> [PROBLEM REQUIREMENTS] Starting from the top of the entries below and ending with the line containing "total: 412.58 -> 387.69", restate every line word for word, pictures omitted.

==== DATA FOR ANALYSIS

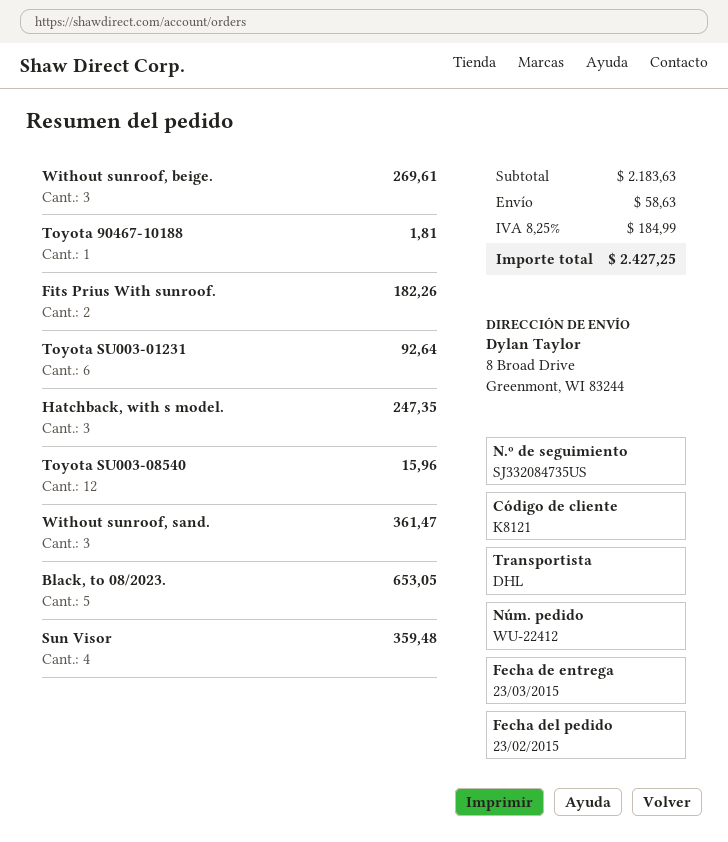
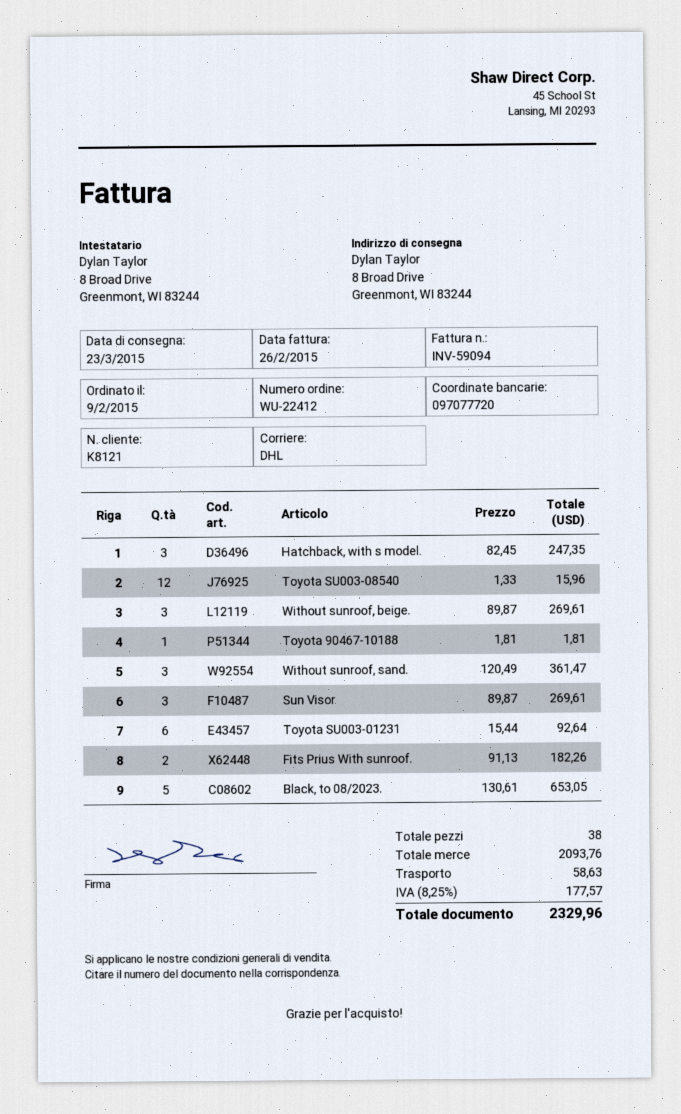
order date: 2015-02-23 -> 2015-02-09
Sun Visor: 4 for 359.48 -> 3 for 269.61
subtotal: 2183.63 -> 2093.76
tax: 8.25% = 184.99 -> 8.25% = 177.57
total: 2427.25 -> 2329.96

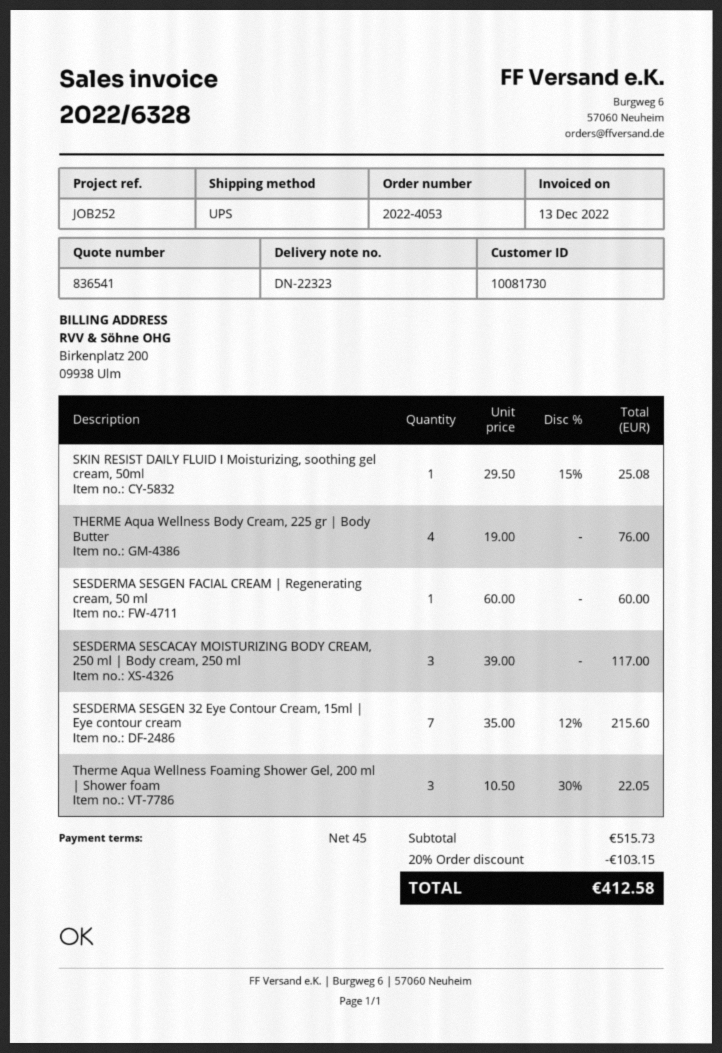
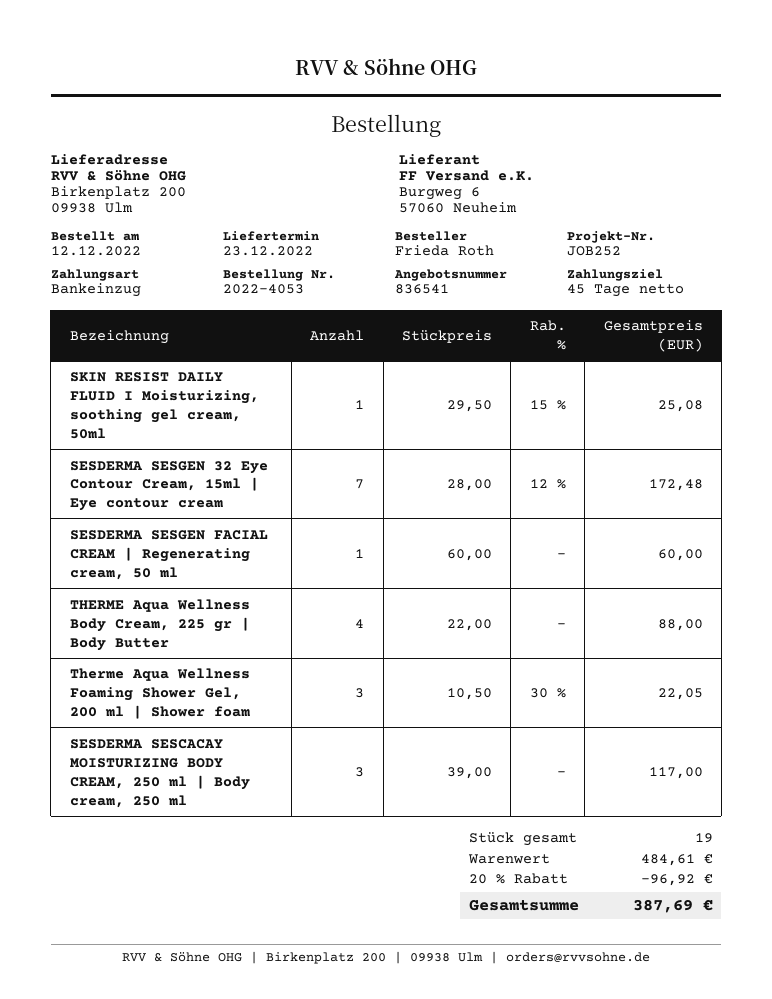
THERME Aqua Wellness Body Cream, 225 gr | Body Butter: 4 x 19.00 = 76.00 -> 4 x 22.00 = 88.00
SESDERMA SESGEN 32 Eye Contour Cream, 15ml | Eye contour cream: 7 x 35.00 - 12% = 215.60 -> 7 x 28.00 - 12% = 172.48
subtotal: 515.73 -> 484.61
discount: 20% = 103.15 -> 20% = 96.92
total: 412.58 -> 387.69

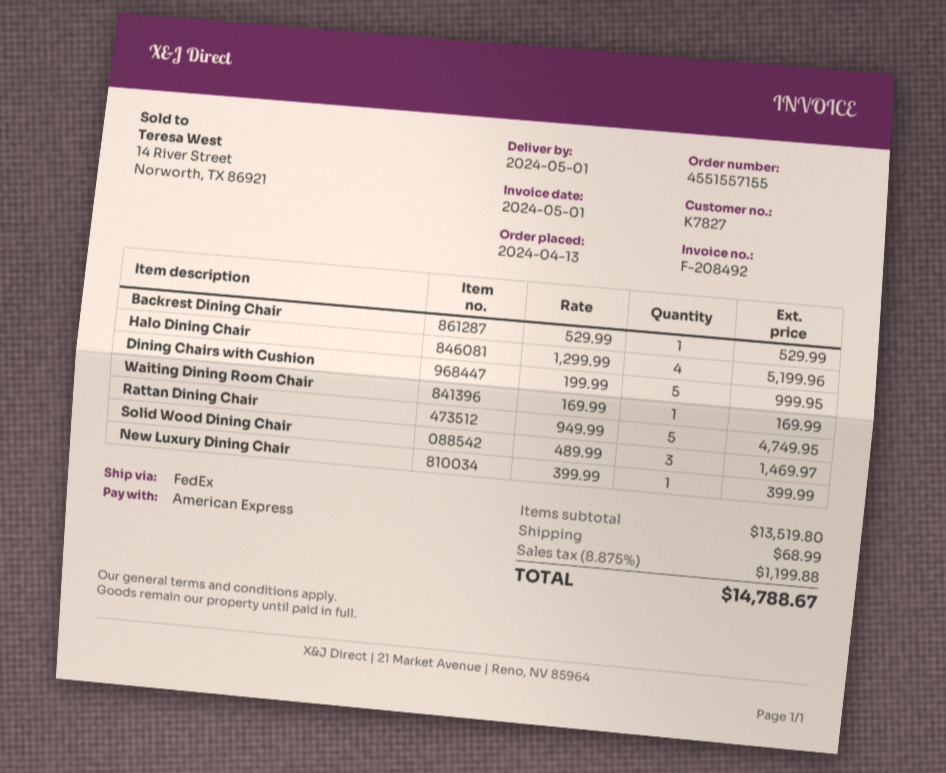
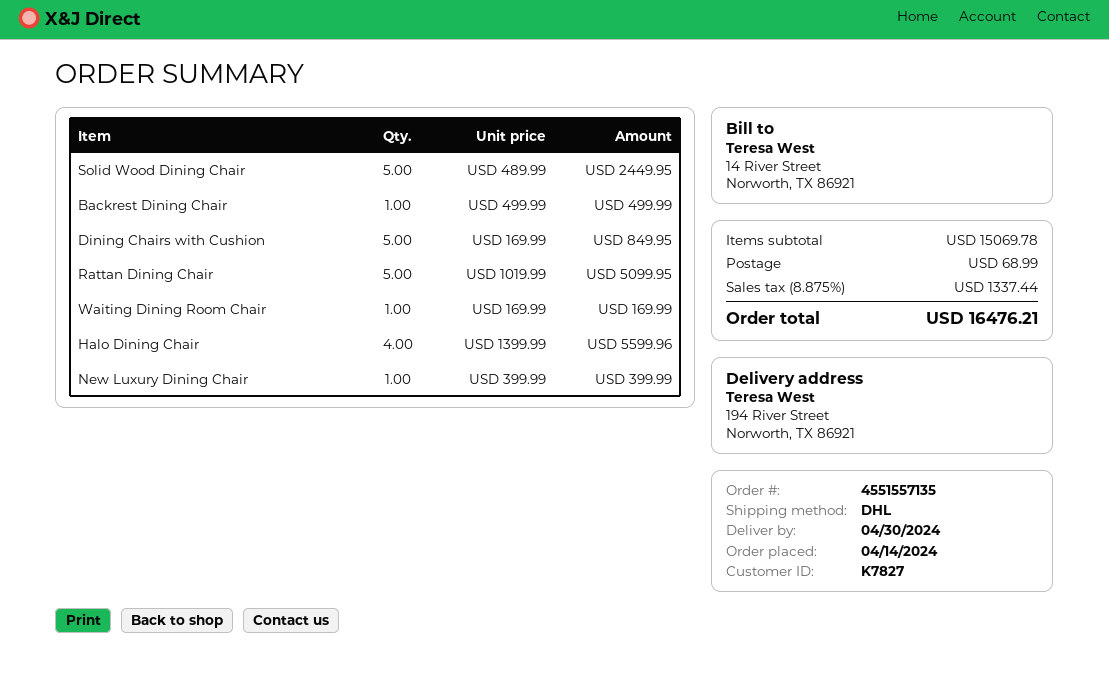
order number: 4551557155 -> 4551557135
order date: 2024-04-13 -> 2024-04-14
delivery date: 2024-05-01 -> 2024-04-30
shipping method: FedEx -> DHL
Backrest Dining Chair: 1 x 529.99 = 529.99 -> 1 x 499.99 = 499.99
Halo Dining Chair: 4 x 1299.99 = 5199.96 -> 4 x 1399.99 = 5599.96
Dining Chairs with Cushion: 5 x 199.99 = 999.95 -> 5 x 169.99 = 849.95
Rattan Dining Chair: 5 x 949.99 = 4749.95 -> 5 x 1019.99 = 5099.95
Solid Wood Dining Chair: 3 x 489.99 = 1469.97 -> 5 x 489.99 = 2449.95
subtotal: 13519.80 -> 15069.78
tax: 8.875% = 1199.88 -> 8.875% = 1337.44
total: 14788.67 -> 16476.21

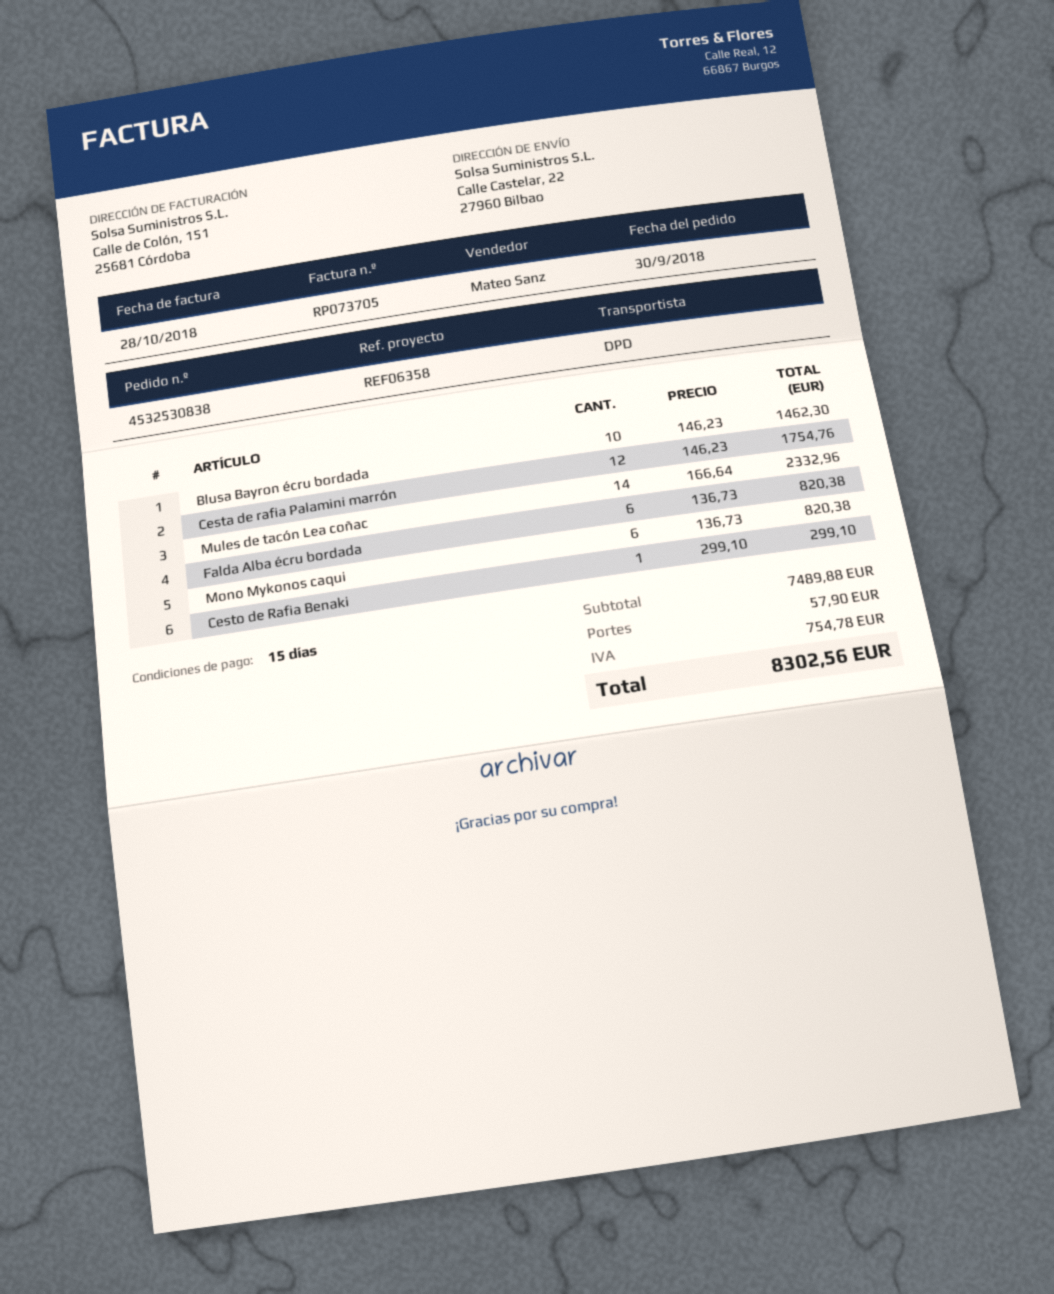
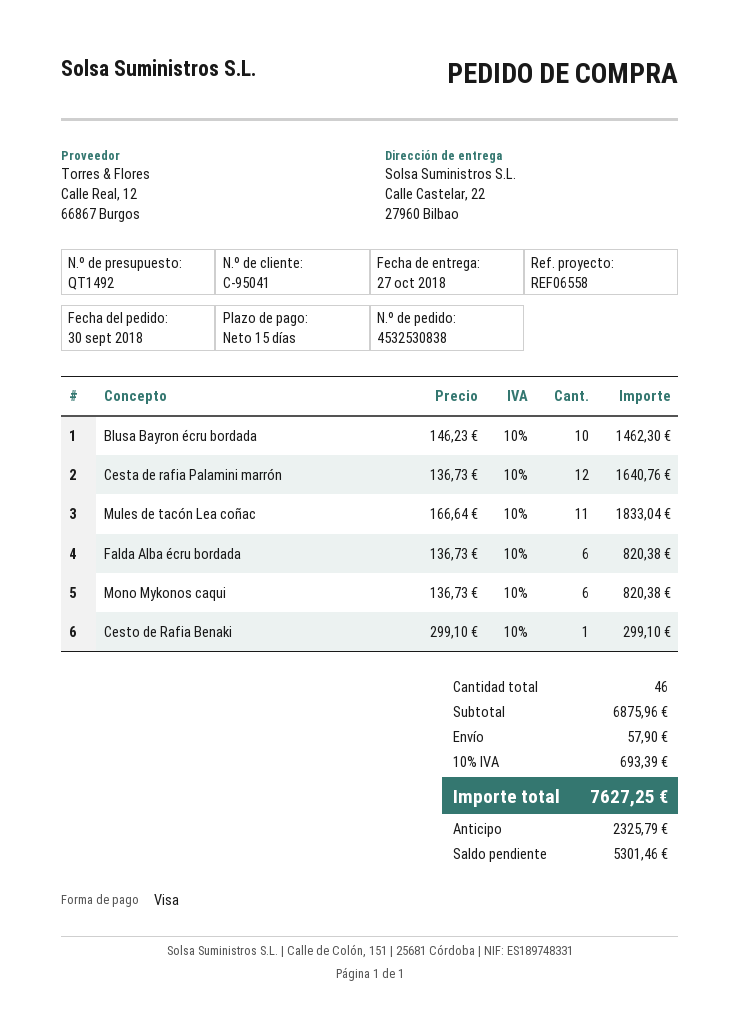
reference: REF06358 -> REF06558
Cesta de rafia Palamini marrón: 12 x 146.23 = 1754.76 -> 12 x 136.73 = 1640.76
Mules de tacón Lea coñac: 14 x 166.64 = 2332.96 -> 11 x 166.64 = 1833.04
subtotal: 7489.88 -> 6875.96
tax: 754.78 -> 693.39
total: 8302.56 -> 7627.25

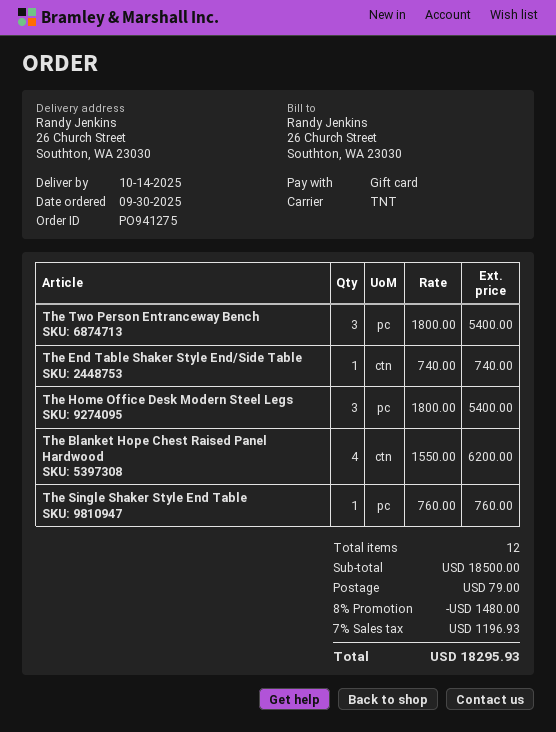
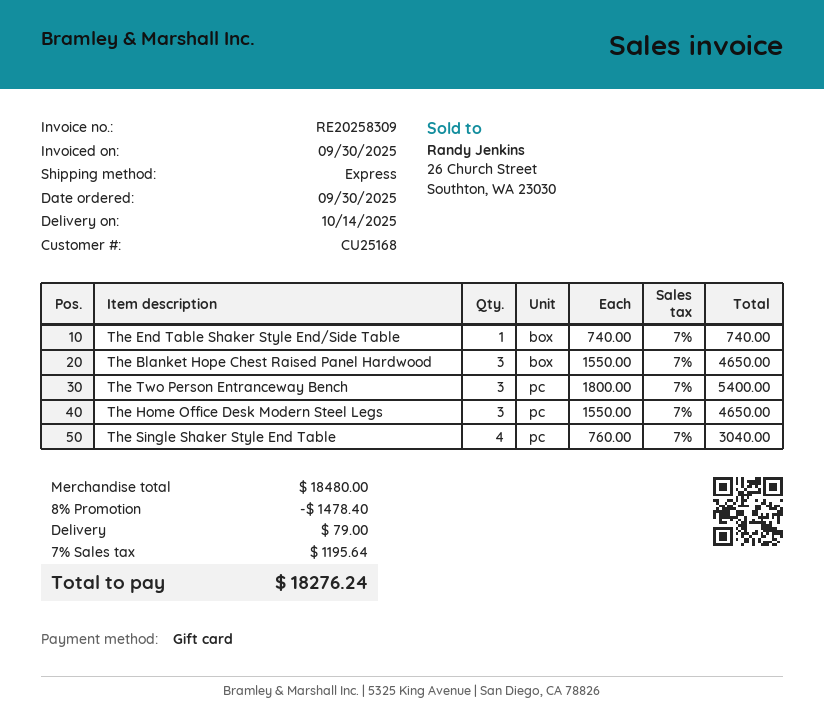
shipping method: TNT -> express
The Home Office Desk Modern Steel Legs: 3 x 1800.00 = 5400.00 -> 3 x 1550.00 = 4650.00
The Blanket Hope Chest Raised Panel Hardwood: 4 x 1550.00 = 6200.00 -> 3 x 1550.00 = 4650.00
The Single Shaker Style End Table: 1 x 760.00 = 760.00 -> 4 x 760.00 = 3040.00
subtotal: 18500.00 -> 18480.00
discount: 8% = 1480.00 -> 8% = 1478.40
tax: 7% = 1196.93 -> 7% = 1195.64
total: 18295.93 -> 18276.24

========

> [RESPONSE AREA]
order date: 2015-02-23 -> 2015-02-09
Sun Visor: 4 for 359.48 -> 3 for 269.61
subtotal: 2183.63 -> 2093.76
tax: 8.25% = 184.99 -> 8.25% = 177.57
total: 2427.25 -> 2329.96

THERME Aqua Wellness Body Cream, 225 gr | Body Butter: 4 x 19.00 = 76.00 -> 4 x 22.00 = 88.00
SESDERMA SESGEN 32 Eye Contour Cream, 15ml | Eye contour cream: 7 x 35.00 - 12% = 215.60 -> 7 x 28.00 - 12% = 172.48
subtotal: 515.73 -> 484.61
discount: 20% = 103.15 -> 20% = 96.92
total: 412.58 -> 387.69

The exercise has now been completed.